Why Hand-Labeling Food at Restaurants Is a Bad Idea

Concerned a few years ago about the rumors of mandated food labeling by the U.S. Food & Drug administration, a group of Subway franchisees decided to look at the way employees labeled foods and the efficacy of the process in terms of food rotation, adherence to expiration dates and more.

What they found caused them to abandon hand-labeling all together—nearly four years before the FDA’s regulations requiring calorie and nutrition count be clearly labeled on menus and grab-and-go foods.

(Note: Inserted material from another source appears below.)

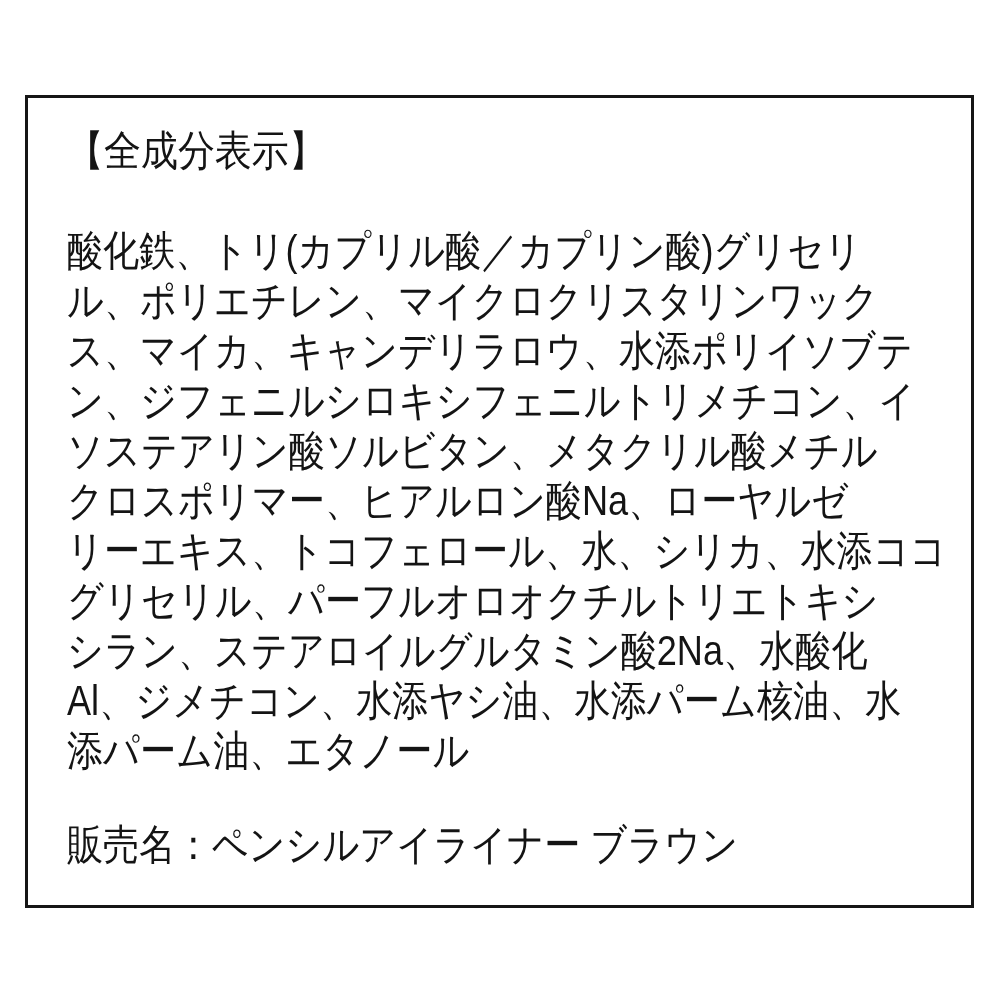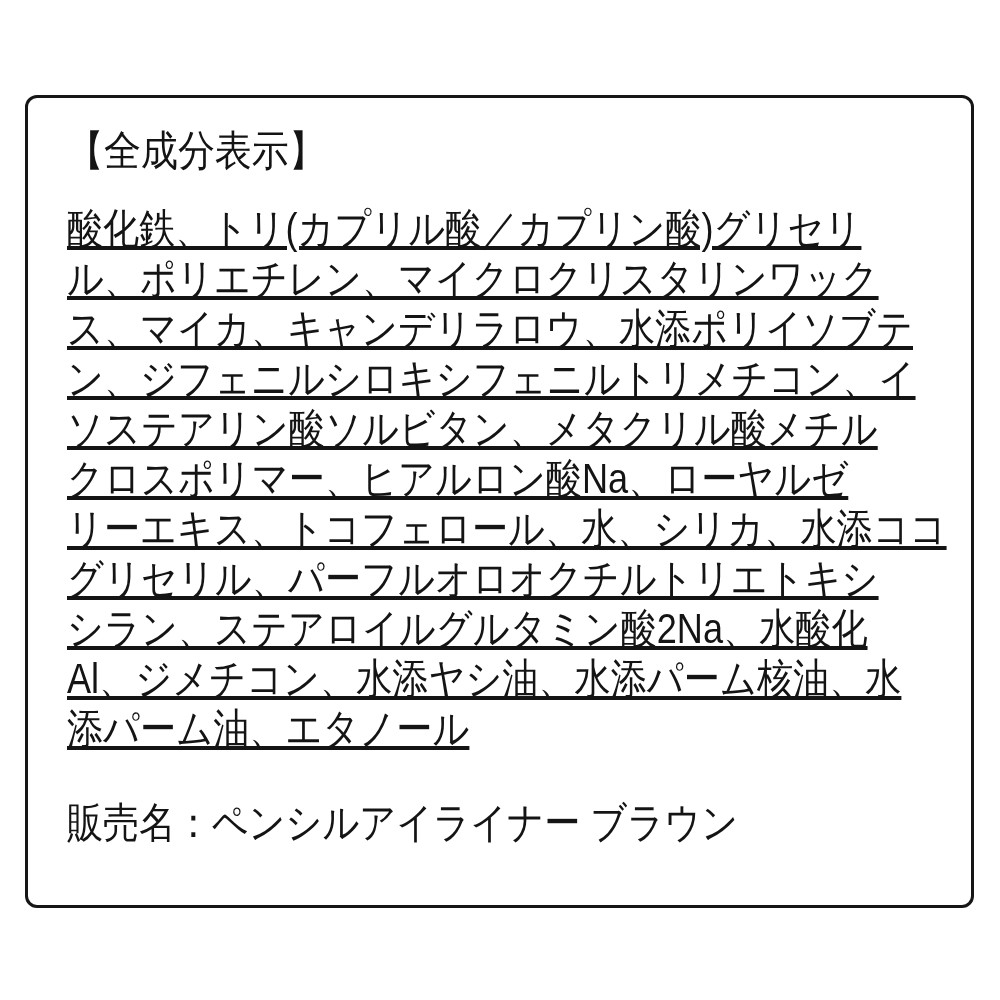"【全成分表示】" .label-card { border-radius: 12px -> 0 }
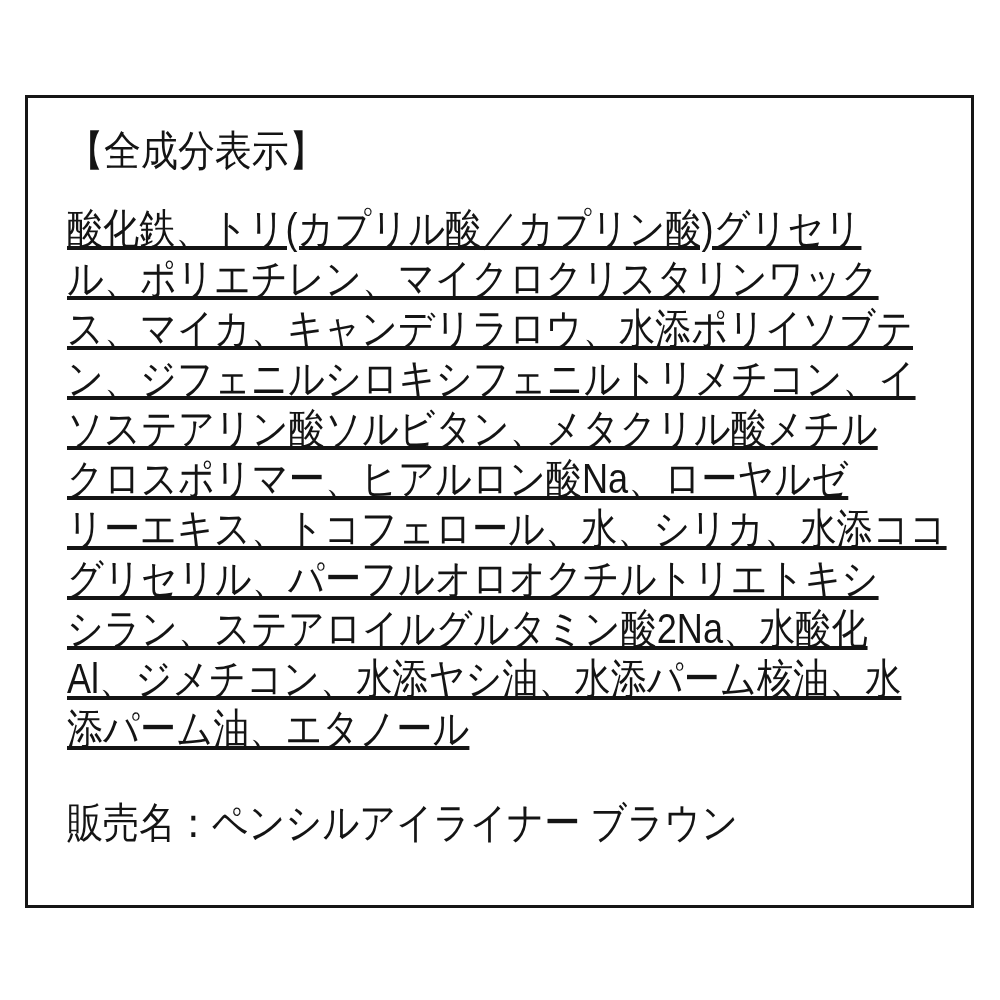"酸化鉄、トリ(カプリル酸／カプリン酸)グリセリ" .ingredients { margin-top: 28px -> 50px; text-decoration: underline -> none }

It’s nice to be ahead of the curve sometimes. Here’s what they found (and why you should ditch writing by hand on the food you sell):

Smiley-faces

Employees enjoyed the doodling that hand-labeling allowed, often producing flowers and smiley faces. Nothing wrong with a hand-drawn flower, but that artwork added time to the labeling process and subtracted an employee from the shift.

Confusion

There were a few problems here. Writing on paper—and even masking tape at times—caused smearing if certain pens were used or if drying time wasn’t allotted. And the handwriting itself was hard to read. Was that a 7 or a 1? A 3 or an 8? If the employee who wrote the label wasn’t in the store, which was often the case, there was no way to tell for sure what the label said.

Risk

Use by” dates were also difficult to read. These dates are the difference between serving a good meal and making someone sick. The franchisees saw potential food safety and liability issues down the road that came with an enormous cost—both to the brand and to consumers. “Getting someone sick will cost a lot more than the price of automating the process and printing labels,” one franchisee said.

Automate It

The best solution was automation. The group began researching labeling systems that combined printers with a touchscreen interface, complete with a software application that tracked everything—ingredients, expiration dates, nutritional information and even food that was being thrown away and donated. The technology helped with keeping inventory costs in check.

Today, software is available that automates labeling and also imports scientifically calculated nutrition information from the outside to ensure compliance.

Because of Subway’s observation and attention to detail, the chain was in compliance far before it needed to be.